The pods are just a way stop for the Afghans. It is a place where they complete the processing needed for entry to the United States. Personnel from the States Department, TSA, Customs and Border Patrol, federal law enforcement and more join in processing the Afghans. They perform full biometric work-ups of all people. The process seems pretty seamless.
The mammoth C-5 hangar is the goal: This is where Afghans gather to load aircraft. Once they have done all the paperwork, once they have had the biometrics completed, once they have processed through the medical screening, they get the call to report to buses that take them to the departure area.
If only one airplane goes out a day with 250 souls aboard, that doesn’t make that big a difference in a 10,000-member population. ”Throughput” is the word Air Force personnel use, meaning they number of people the system can accommodate. There are plenty of aircraft and aircrews, but the system itself must be able to flow the people through. If there is a blockage in the United States, it doesn’t make sense to keep shipping people. Recently throughput has been a problem and shipping the refugees from Ramstein has slowed.
It has actually stopped with the discovery of measles among some Afghans that arrived in the United States.
The Afghans fly out on Civil Reserve Air Fleet airliners. These are regular civilian airliners that are mobilized for the effort. The first time there was a CRAF mobilization was during Desert Shield in 1990.
United, American, Eastern, Delta and others fly the refugees mostly to Dulles Airport outside Washington, D.C., where their processing continues.
Ramstein is just one part of this effort in Europe. Personnel at Sigonella Navy Air Station in Italy and in Rota, Spain are performing the same mission.

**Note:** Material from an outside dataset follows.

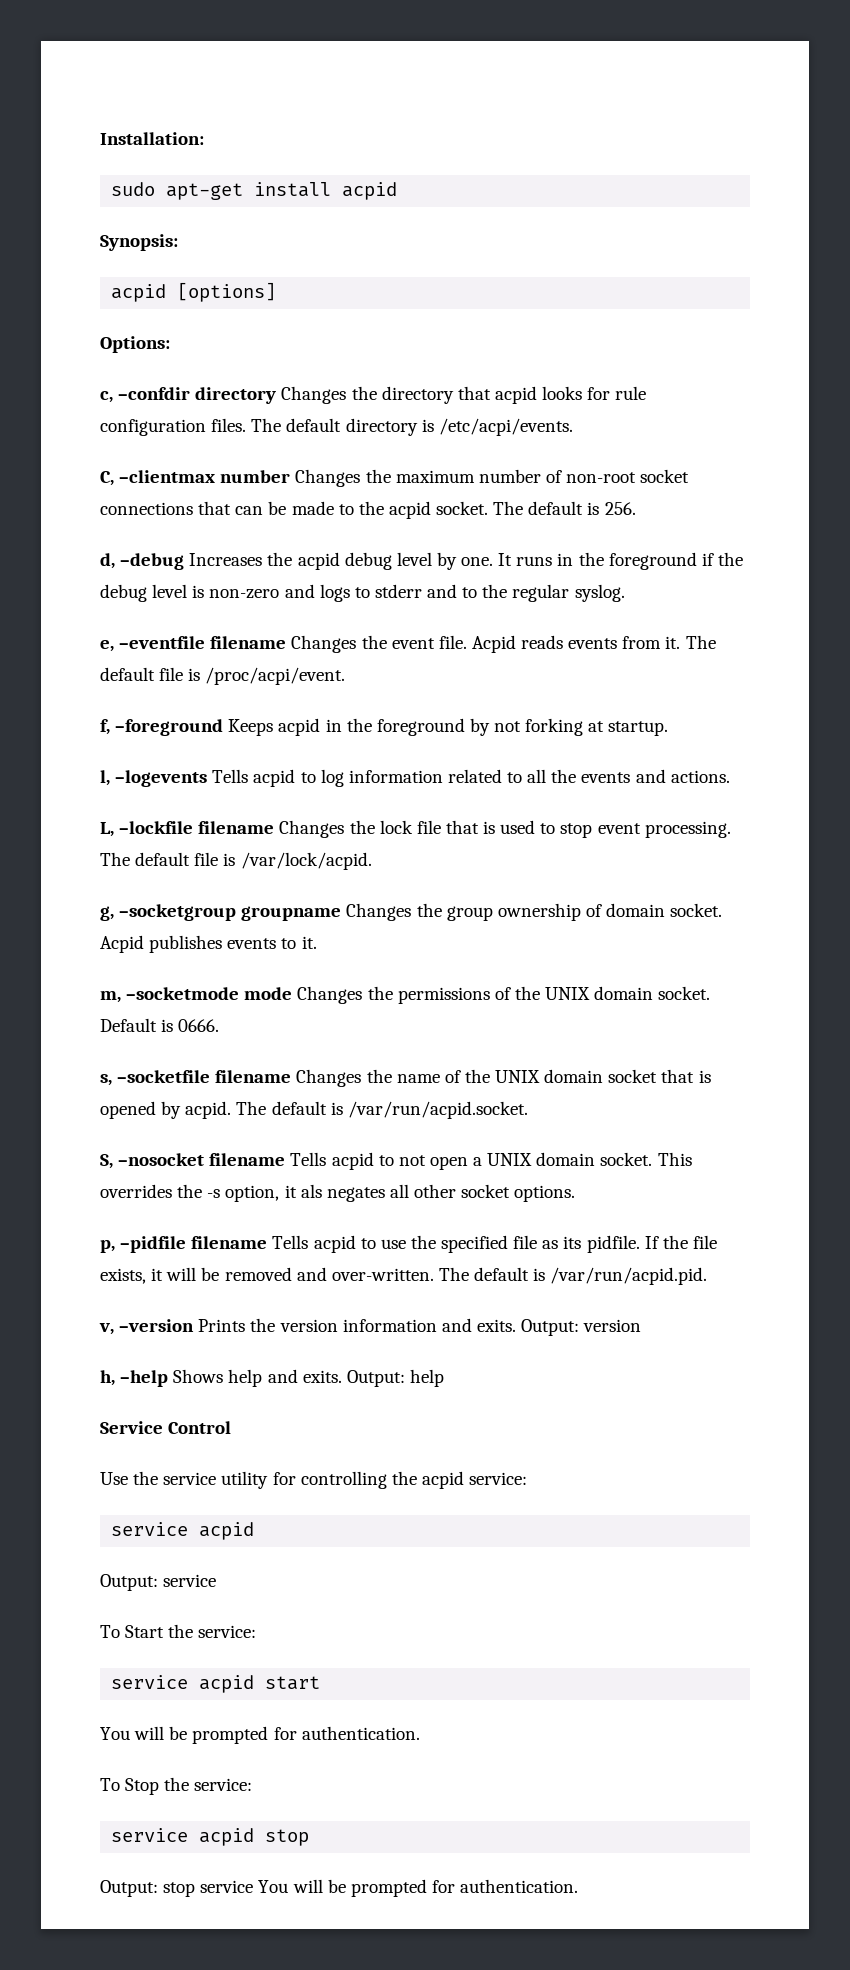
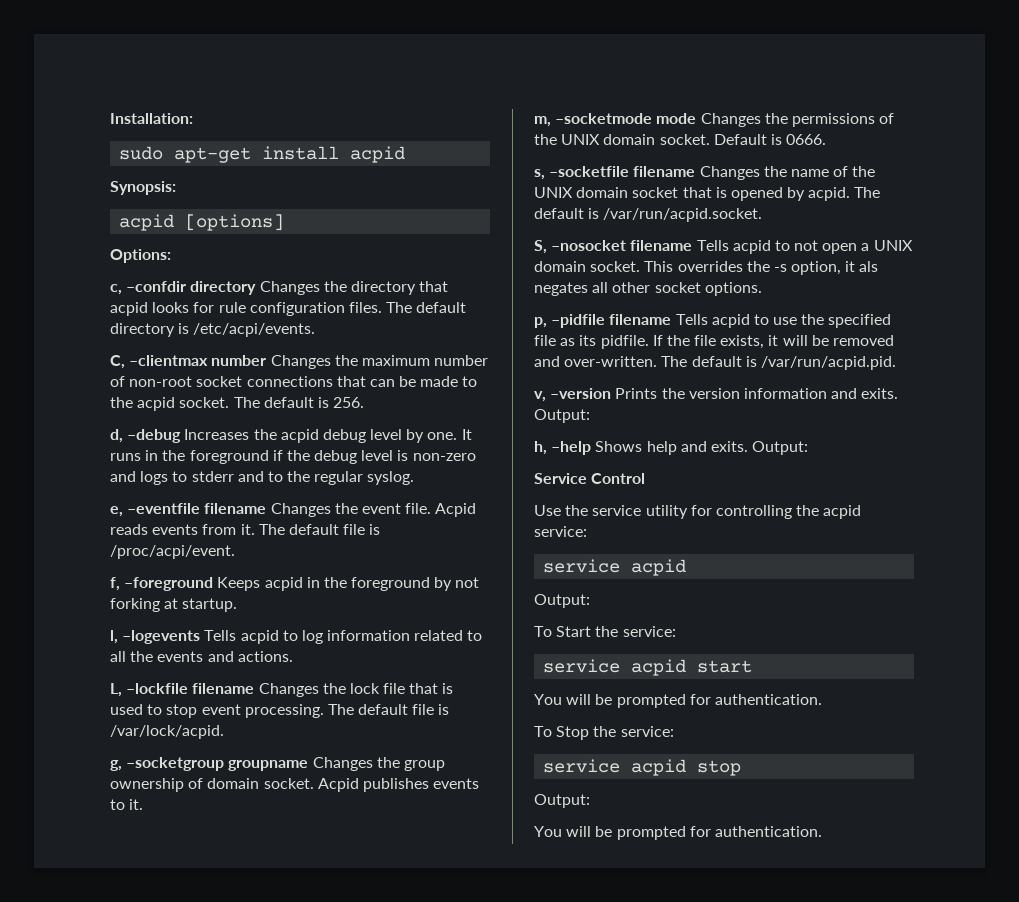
[583,1319,642,1332] version -> (590, 416) none
[409,1369,444,1387] help -> (809, 448) none
[163,1574,217,1587] service -> (590, 601) none
[163,1880,254,1897] stop service -> (590, 801) //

Some 124,000 Afghans were evacuated from Kabul International Airport through August 31. Many arrived at the airport just ahead of the Taliban, and many suffered wounds trying to get onto the airport.
One man had been an interpreter for the U.S. Army in Kabul for years. As Kabul fell to the Taliban, he gathered his wife and two young sons. With the clothes on their backs they managed to get onto the airport and flew aboard an Air Force C-17 to safety in Qatar. After two days in the Arabian Gulf nation, he boarded another aircraft for the trip to Ramstein. Now he and his family wait to board the plane to the United States. “I want to live in Ohio,” he said. ”I have a good friend I worked with in Kabul who lives there. He owns his own business.”
All the travelers worry about family left in Afghanistan. Another man – who served as an interpreter for a non-governmental agency – said there has been limited access to the internet at Ramstein and he does not know what is happening with family outside Kabul. ”The Taliban came through the neighborhood and seemed to know just where to go,” he said.
One woman was a police officer in Afghanistan. ”There is no future for women in Kabul under the Taliban,” she said.
The number of refugees coming to Ramstein is falling, but the mission is not done. The base is starting to send airmen and soldiers who augmented the force back to their home stations. Glisson praised the airmen, soldiers and civilians who put the effort together. ”I have aircraft crew chiefs helping clean port-o-johns,” she said.
In another tent, an aircraft safety inspector and a special weapons expert put together the boxed dinner the travelers will receive on the flight to America.
“This is a ‘whole of Ramstein’ approach,” she said. ”I am so proud of the way our people are working together.”